The key-point feature set mapping fusion module has an advantage over traditional convolutional layers in convolutional neural networks (CNNs) as it explicitly focuses on key points and integrates their important information into the network, thereby enhancing the perception and utilization of crucial details in images and improving the robustness and accuracy of the model. On the other hand, traditional convolutional layers exhibit drawbacks in handling key details and tasks related to key points, such as disregarding fine details, a limited receptive field, and a lack of explicit attention to key points. To address issues related to information exchange, loss, and performance degradation of key-point features in multi-scale space [28], The paper suggests using key points to map and encode information from different scales, then combining it with the original network through matching transformations in order to enhance the discriminative features.

Key-point feature mapping fusion aims to combine essential feature points and incorporate information about their varying scales in order to create a comprehensive feature map, the process is shown in Figure 1. On top of the original feature map F ∈ RC × H × W generated by the Gaussian difference pyramid, the fusion module performs the fusion encoding transformation TF: RC × H × W → RCM × H × W to achieve the purpose of aggregating all key-point features.
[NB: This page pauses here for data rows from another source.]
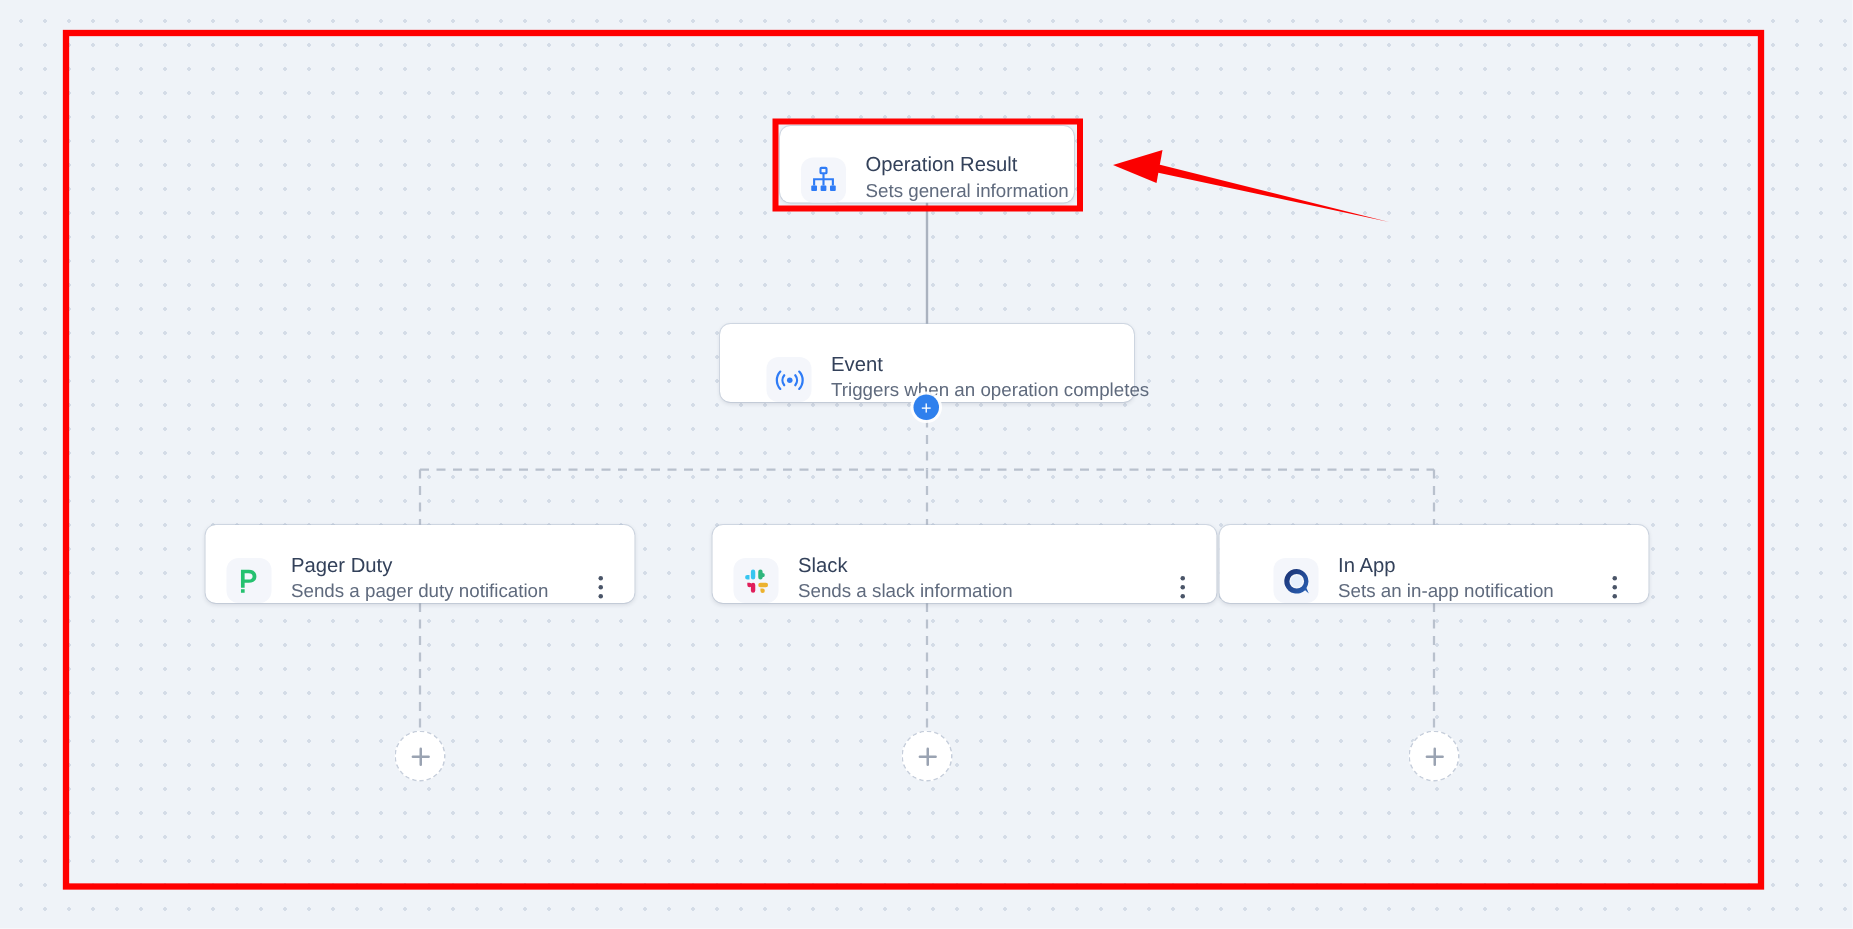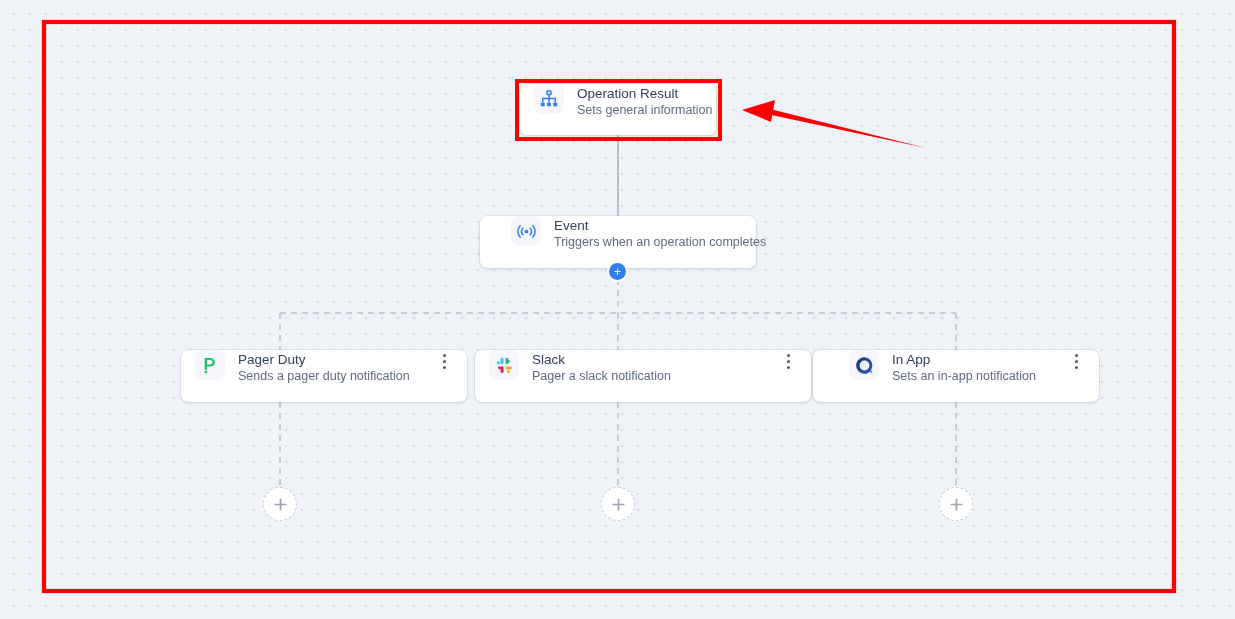"Operation Result" .node { align-items: flex-start -> flex-end }
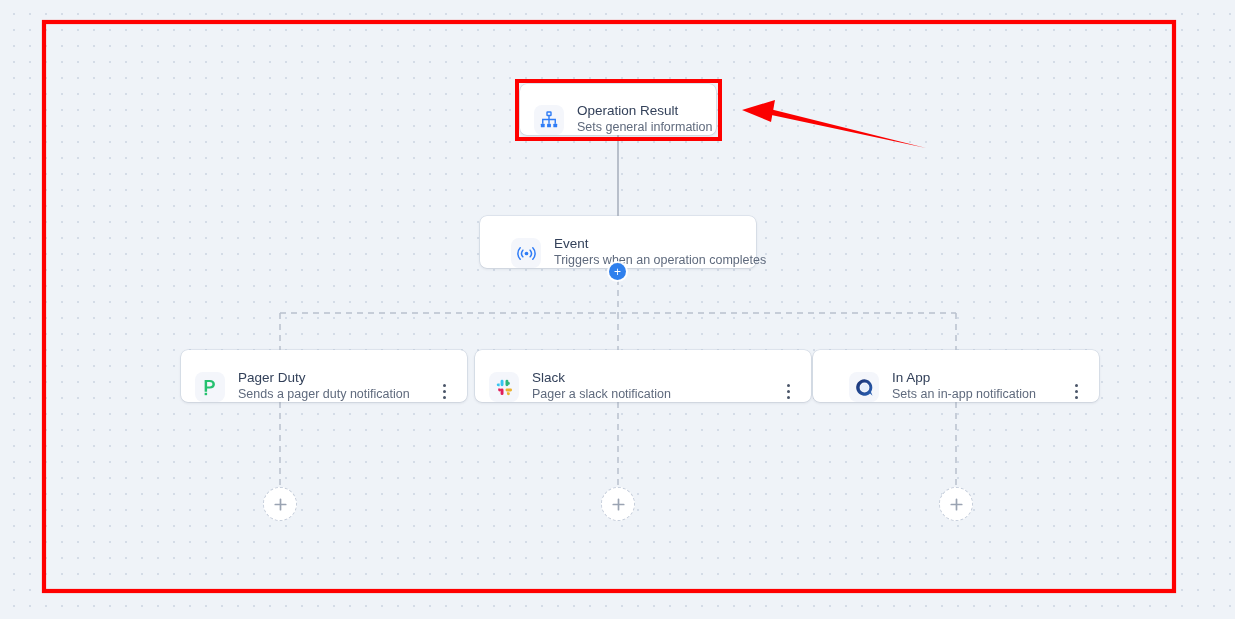"Pager Duty" #node-pager-duty { margin-left: 44px -> none }
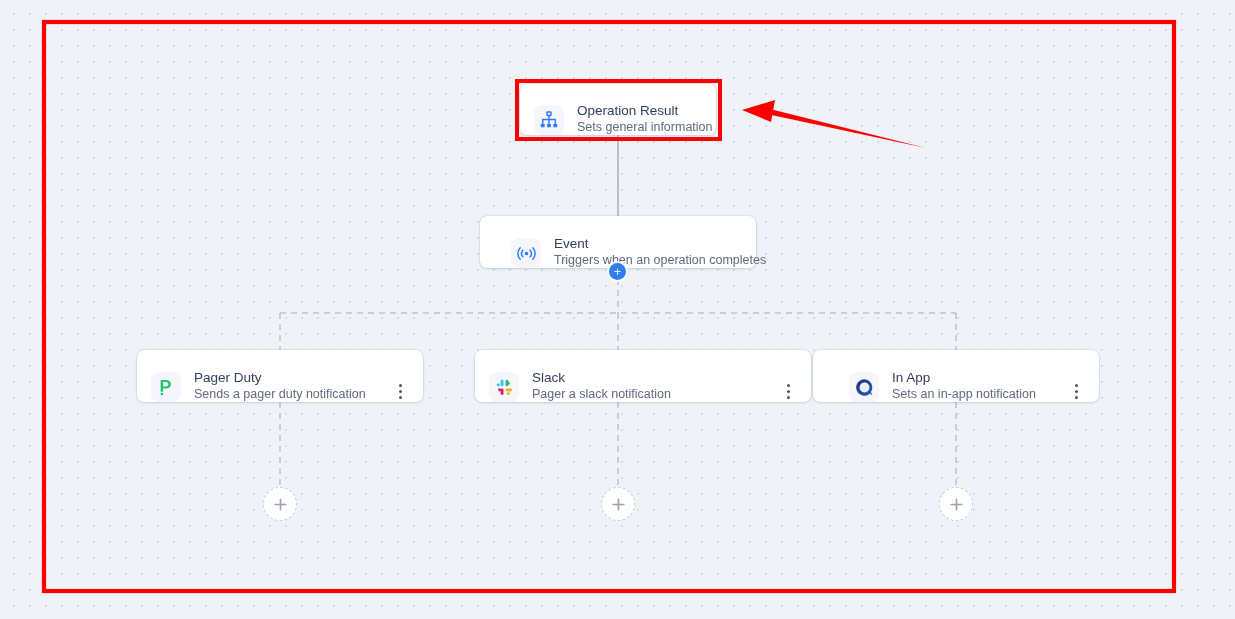"Pager a slack notification" span.node-sub { text: Pager a slack notification -> Sends a slack information }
Where: C is the key-point feature of the original feature map; H and W are the width and height of the original feature map; CM is the key-point feature of the fused feature map.

The image is decomposed by a Gaussian differential pyramid to produce N different resolution images, and the Gaussian differential pyramid consists of multiple groups of pyramids, where each group of pyramids contains several layers, and the Gaussian differential pyramid consists of layer orders constructed on the basis of the Gaussian pyramid [29]. The process of decomposing a Gaussian image into its differential pyramid involves:

Step 1. Initialize i = 0;

Step 2. Standard image I(x,y) is sampled to obtain the first layer of the first set of Gaussian pyramid images g_0,0;

Step 3. Initialize j = 0 and x = 0;

Step 4. The Gaussian kernel Gx is convolved with image g_i,0 [30]:

$$G_x\left(x,y,{\sigma }_x\right)=\frac{1}{2\pi {\sigma }_x^2}{e}^{\frac{{\left(x-x_0\right)}^2+{\left(y-y_0\right)}^2}{2{\sigma }_x{}^2}}$$

(1)

$$g_{i,j+1}(x,y)=g_{i,j}(x,y)\otimes G_x\left(x,y,{\sigma }_x\right)$$

(2)

where ${\sigma }_x$ is the smoothing parameter.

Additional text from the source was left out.